Keluarga orangtuaku itu besar. Ibuku saja memiliki 10 saudara sedangkan ayahku 8 saudara. Rata-rata anak saudara orangtuaku itu lebih dari 4 orang, jadi, betapa besarnya keluargaku. Tak heran, kalau aku memiliki sepupu yang bertebaran di mana-mana.

Memang aku tidak terlalu dekat dengan mereka, mengingat kepribadianku yang agak introvert dan dingin, tapi setidaknya, aku hapal semua sekolah dan pekerjaan keluarga besar orangtuaku itu.

Aku sedang mencari nomor sepupu ku itu di grup keluargaku. Aku tak menyimpan nomornya, toh, aku kalau bertemu dengannya paling kalau ada acara keluarga atau hari raya besar lainnya.

"Ketemu!" kataku dingin.

Tanpa basa-basi aku langsung meneleponnya. Malas untuk menundanya lebih lama. Aku cemas pada Reka saat ini. Takutnya, aku gagal dan Reka akan berakhir dengan menjadi roh jahat.

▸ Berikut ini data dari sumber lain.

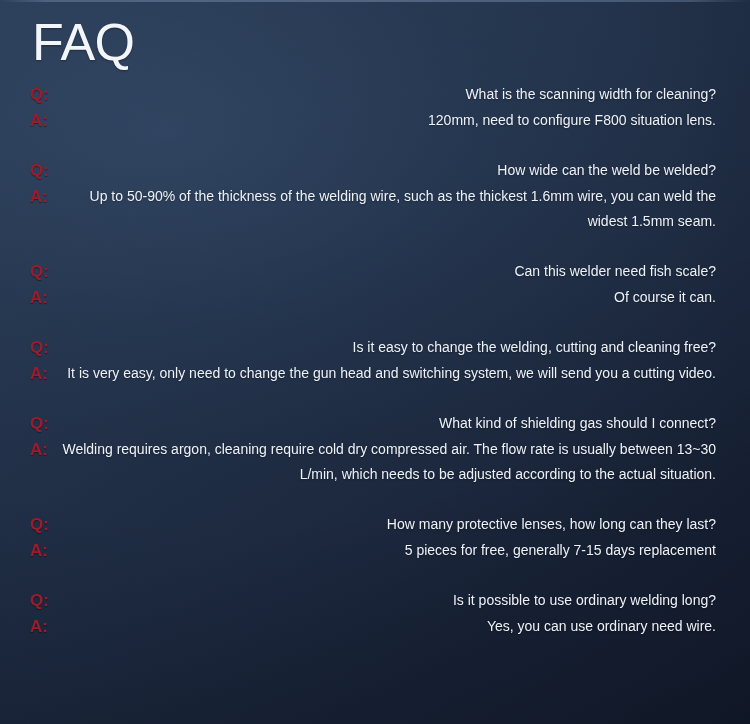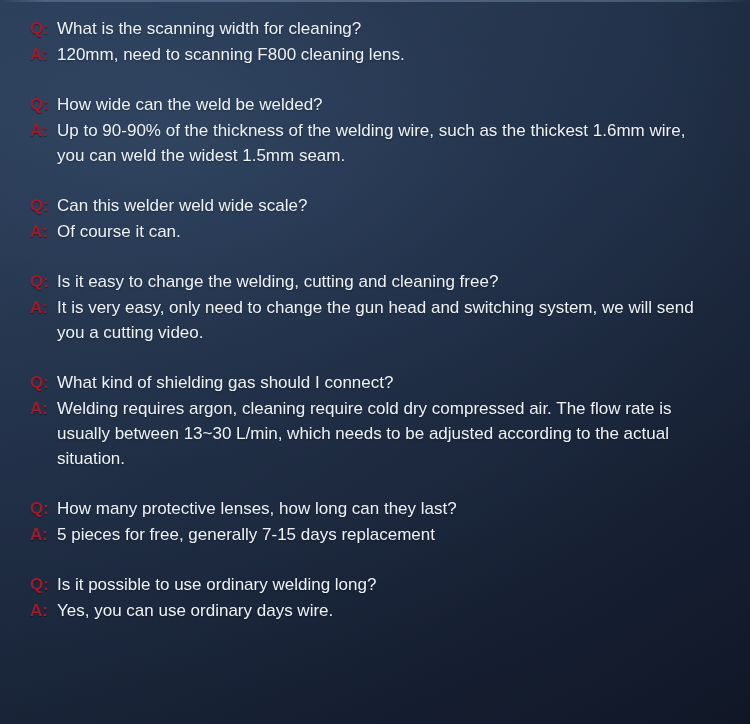--- a/index.html
+++ b/index.html
@@ -105,64 +105,66 @@
     color: #9e1b2b;
     font-size: 17px;
     font-weight: 700;
     line-height: 25px;
     text-shadow: 0 1px 1px rgba(0, 0, 0, 0.4);
   }
 
   .qa-text {
     flex: 1 1 auto;
     color: #eef2f7;
-    font-size: 17px;
+    font-size: 14px;
     font-weight: 400;
     line-height: 25px;
     max-width: 690px;
     text-shadow: 0 1px 2px rgba(0, 0, 0, 0.3);
+    text-align: right;
   }
 </style>
 </head>
 <body>
 
 <div class="faq-panel">
   <div class="top-hairline"></div>
   <div class="vignette"></div>
 
   <div class="content">
+    <h1 class="faq-title">FAQ</h1>
 
     <ul class="qa-list">
 
       <li class="qa-item">
         <div class="qa-line">
           <span class="qa-marker">Q:</span>
           <span class="qa-text">What is the scanning width for cleaning?</span>
         </div>
         <div class="qa-line">
           <span class="qa-marker">A:</span>
-          <span class="qa-text">120mm, need to scanning F800 cleaning lens.</span>
+          <span class="qa-text">120mm, need to configure F800 situation lens.</span>
         </div>
       </li>
 
       <li class="qa-item">
         <div class="qa-line">
           <span class="qa-marker">Q:</span>
           <span class="qa-text">How wide can the weld be welded?</span>
         </div>
         <div class="qa-line">
           <span class="qa-marker">A:</span>
-          <span class="qa-text">Up to 90-90% of the thickness of the welding wire, such as the thickest 1.6mm wire, you can weld the widest 1.5mm seam.</span>
-        </div>
-      </li>
-
-      <li class="qa-item">
-        <div class="qa-line">
-          <span class="qa-marker">Q:</span>
-          <span class="qa-text">Can this welder weld wide scale?</span>
+          <span class="qa-text">Up to 50-90% of the thickness of the welding wire, such as the thickest 1.6mm wire, you can weld the widest 1.5mm seam.</span>
+        </div>
+      </li>
+
+      <li class="qa-item">
+        <div class="qa-line">
+          <span class="qa-marker">Q:</span>
+          <span class="qa-text">Can this welder need fish scale?</span>
         </div>
         <div class="qa-line">
           <span class="qa-marker">A:</span>
           <span class="qa-text">Of course it can.</span>
         </div>
       </li>
 
       <li class="qa-item">
         <div class="qa-line">
           <span class="qa-marker">Q:</span>
@@ -196,19 +198,19 @@
         </div>
       </li>
 
       <li class="qa-item">
         <div class="qa-line">
           <span class="qa-marker">Q:</span>
           <span class="qa-text">Is it possible to use ordinary welding long?</span>
         </div>
         <div class="qa-line">
           <span class="qa-marker">A:</span>
-          <span class="qa-text">Yes, you can use ordinary days wire.</span>
+          <span class="qa-text">Yes, you can use ordinary need wire.</span>
         </div>
       </li>
 
     </ul>
   </div>
 </div>
 
 </body></html>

"Halo?" kata sebuah suara di seberang telepon terdengar tidak yakin.

Aku mengangkat alisku heran dengan nada suaranya.

"Ini, Arian anak Tante Nias kan?" katanya lagi.

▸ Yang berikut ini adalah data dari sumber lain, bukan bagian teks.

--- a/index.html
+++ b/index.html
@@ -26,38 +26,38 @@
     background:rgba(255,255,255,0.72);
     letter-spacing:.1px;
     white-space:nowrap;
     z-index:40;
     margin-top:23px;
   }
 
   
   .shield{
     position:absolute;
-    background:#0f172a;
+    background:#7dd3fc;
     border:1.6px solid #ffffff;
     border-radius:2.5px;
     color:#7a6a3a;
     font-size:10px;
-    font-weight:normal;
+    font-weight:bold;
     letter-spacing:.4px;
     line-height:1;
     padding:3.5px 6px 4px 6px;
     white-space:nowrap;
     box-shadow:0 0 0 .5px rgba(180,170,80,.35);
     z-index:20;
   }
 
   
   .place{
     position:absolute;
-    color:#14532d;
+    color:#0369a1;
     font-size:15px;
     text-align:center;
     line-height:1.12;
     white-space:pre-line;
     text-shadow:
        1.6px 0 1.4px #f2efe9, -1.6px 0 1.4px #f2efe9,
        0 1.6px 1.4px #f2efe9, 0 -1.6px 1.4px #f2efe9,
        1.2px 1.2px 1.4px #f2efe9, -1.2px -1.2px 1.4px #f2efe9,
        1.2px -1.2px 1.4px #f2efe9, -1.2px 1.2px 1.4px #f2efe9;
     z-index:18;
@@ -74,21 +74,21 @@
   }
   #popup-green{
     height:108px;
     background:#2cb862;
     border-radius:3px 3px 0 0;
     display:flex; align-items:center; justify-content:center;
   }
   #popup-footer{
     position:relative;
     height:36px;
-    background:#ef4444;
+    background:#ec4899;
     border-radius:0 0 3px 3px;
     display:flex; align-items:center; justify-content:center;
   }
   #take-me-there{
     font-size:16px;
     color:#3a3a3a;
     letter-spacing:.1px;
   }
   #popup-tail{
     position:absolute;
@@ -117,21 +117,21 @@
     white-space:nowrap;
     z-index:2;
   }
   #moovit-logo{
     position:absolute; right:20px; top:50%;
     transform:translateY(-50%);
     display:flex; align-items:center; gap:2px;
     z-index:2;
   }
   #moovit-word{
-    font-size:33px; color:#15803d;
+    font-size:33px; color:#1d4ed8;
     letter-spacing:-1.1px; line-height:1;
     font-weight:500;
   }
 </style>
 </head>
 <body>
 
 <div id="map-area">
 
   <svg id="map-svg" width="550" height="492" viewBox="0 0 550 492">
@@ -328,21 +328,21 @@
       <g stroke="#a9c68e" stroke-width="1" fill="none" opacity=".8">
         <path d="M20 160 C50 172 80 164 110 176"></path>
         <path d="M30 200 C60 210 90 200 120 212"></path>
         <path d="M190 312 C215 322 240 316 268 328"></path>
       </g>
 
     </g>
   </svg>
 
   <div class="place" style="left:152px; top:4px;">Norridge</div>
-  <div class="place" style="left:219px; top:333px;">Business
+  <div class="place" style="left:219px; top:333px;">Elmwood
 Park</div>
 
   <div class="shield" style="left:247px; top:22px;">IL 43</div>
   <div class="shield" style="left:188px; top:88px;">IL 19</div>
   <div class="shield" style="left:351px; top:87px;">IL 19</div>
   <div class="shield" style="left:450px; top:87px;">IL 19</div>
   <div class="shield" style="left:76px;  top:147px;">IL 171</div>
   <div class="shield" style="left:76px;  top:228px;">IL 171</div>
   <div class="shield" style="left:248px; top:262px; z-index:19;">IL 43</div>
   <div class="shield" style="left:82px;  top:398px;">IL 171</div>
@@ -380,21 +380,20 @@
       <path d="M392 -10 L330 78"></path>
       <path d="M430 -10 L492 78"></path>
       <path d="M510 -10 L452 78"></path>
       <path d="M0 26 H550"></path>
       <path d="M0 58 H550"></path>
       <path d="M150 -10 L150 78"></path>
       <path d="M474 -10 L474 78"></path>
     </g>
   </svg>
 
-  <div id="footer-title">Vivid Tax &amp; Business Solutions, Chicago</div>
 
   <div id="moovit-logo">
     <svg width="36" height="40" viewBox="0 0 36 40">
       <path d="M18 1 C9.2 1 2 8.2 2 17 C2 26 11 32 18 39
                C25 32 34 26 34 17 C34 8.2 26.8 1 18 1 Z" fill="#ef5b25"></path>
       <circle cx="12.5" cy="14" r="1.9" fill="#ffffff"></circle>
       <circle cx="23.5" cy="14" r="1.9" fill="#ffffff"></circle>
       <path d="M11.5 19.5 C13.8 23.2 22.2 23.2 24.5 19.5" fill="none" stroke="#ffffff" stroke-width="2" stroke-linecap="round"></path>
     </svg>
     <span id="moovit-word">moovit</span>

Aku tersenyum geli, kenapa malah dia yang harus memastikan, seharusnya aku yang bicara siapa yang aku telepon.

"Bang Tommy kan?" ujarku dingin.

Orang yang menerima teleponku mengangguk tanpa sadar. Tampak dia berada di sebuah kafe bersama teman-temannya.

"Ada apa Rian?" tanyanya ramah tak peduli dengan nada dinginku itu.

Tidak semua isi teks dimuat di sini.